### Your goal
Count every line in the data that contains the word "card", then report that number alone.

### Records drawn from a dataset
########
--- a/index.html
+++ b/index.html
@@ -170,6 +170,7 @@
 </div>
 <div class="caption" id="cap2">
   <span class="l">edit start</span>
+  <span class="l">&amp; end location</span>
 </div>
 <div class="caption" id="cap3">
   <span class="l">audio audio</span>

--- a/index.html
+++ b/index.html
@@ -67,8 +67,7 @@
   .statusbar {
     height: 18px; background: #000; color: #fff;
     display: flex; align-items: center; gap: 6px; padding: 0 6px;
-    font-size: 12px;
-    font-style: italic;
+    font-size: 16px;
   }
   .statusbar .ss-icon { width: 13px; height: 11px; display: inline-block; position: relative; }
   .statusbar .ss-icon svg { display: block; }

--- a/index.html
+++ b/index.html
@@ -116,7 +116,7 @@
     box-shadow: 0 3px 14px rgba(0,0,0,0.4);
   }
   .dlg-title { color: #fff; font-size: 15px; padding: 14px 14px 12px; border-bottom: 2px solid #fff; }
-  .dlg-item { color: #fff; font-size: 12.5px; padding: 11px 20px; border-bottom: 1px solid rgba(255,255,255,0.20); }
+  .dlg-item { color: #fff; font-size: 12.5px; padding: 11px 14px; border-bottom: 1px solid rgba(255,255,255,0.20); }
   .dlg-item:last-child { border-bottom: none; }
########
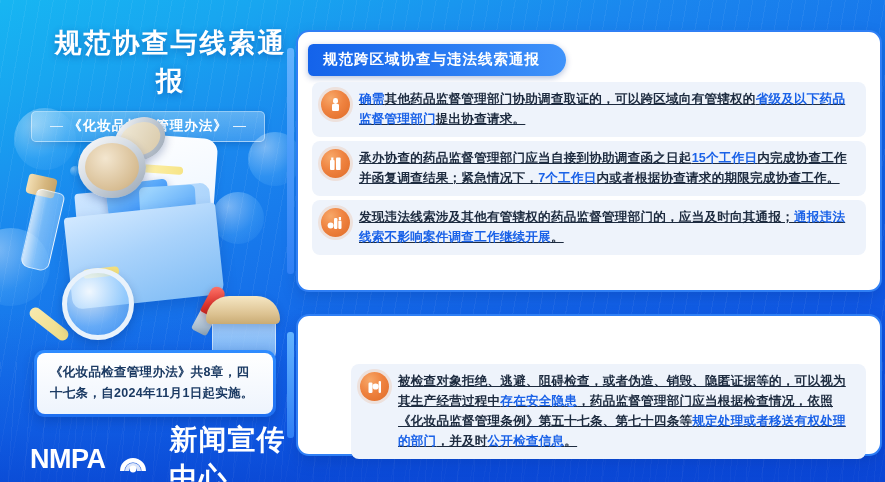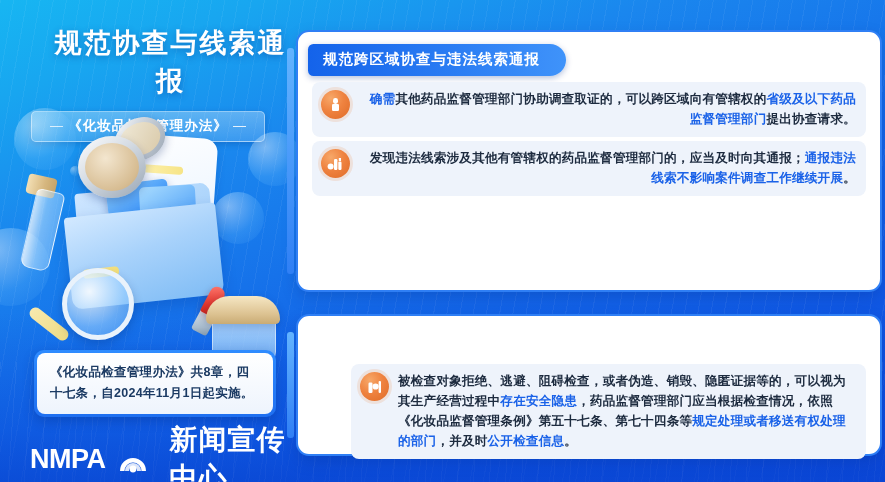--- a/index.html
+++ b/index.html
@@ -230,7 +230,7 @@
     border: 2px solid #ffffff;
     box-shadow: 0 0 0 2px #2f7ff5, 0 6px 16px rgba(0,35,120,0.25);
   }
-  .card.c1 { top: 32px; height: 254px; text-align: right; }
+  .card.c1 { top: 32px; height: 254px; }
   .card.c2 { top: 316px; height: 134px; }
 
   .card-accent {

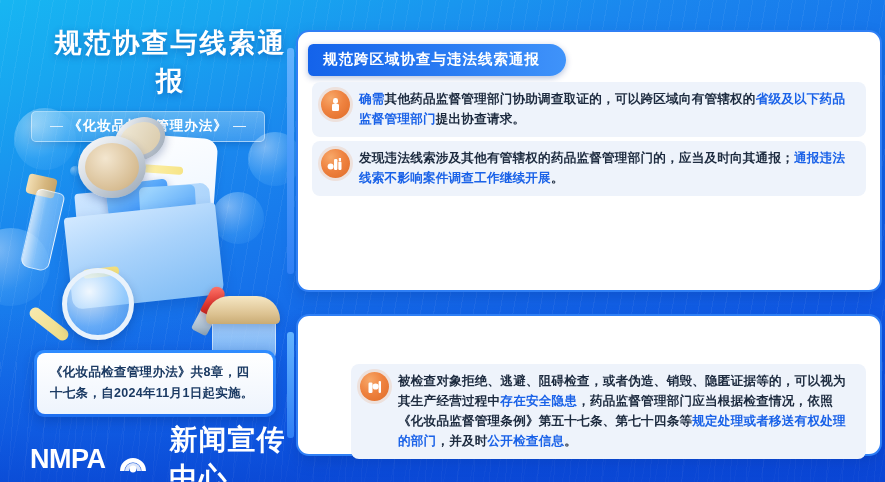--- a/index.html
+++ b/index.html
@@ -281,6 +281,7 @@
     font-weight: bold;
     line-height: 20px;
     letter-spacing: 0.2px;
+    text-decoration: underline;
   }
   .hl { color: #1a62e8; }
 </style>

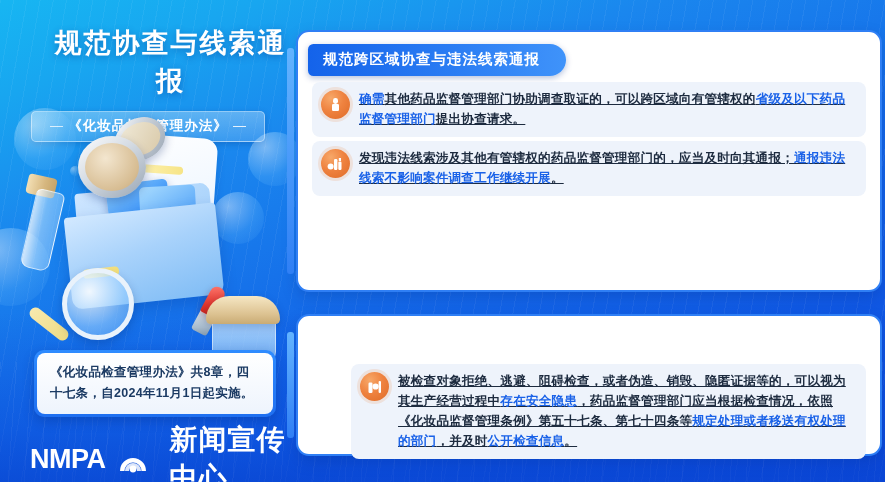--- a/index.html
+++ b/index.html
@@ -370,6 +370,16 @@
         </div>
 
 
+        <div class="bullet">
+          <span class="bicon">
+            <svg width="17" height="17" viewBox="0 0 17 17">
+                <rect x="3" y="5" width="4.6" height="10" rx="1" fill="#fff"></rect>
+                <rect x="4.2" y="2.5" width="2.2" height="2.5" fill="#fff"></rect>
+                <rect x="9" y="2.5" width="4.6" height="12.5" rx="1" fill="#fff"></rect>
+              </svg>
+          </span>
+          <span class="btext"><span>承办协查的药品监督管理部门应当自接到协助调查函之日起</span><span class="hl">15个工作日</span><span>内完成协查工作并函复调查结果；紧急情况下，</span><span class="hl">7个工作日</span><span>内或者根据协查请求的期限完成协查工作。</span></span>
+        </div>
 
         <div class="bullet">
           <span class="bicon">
########
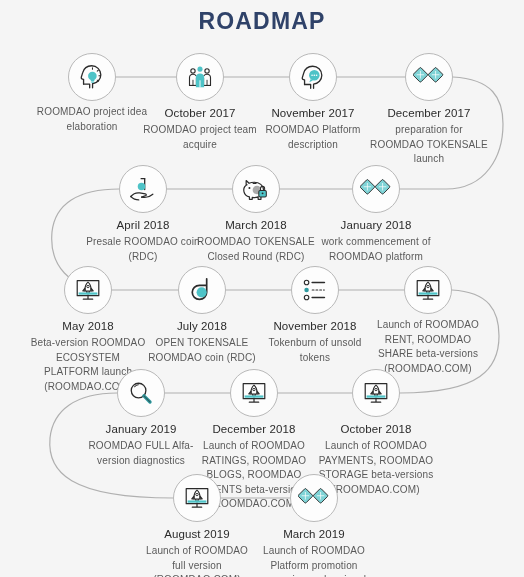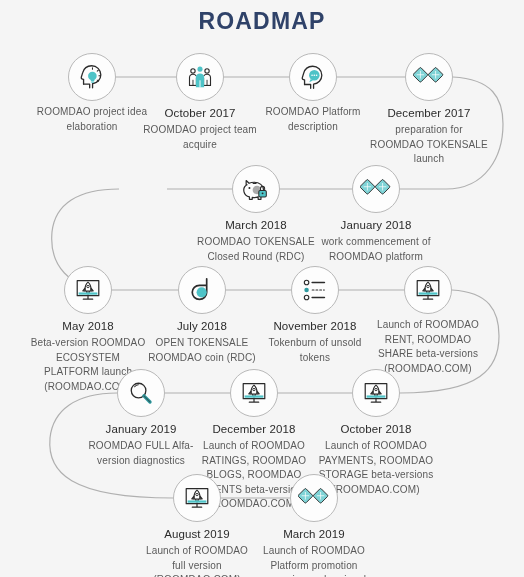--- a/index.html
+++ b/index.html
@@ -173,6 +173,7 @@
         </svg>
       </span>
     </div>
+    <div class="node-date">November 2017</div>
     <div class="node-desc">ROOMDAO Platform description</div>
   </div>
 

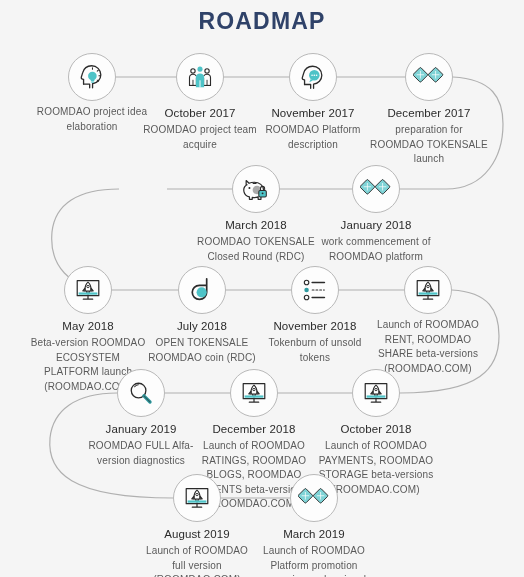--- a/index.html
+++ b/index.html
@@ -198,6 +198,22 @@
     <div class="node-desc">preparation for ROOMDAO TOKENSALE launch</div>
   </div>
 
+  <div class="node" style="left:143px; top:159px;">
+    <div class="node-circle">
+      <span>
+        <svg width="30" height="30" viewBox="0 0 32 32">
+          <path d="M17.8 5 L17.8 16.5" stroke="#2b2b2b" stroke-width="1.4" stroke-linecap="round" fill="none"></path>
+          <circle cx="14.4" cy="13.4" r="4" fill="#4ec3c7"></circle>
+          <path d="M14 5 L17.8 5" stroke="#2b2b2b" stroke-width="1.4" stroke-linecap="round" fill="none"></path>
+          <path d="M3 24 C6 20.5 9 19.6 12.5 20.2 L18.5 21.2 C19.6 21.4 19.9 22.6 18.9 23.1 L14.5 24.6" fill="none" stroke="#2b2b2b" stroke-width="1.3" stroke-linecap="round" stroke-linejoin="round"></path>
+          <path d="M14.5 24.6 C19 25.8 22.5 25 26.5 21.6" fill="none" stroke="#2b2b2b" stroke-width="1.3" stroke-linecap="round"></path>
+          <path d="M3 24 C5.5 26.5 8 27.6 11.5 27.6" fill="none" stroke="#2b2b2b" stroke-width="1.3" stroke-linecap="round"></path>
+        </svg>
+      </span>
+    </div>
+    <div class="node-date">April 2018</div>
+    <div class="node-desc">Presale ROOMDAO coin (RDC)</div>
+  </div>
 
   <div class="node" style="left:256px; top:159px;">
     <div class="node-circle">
########
### Solution to this task
4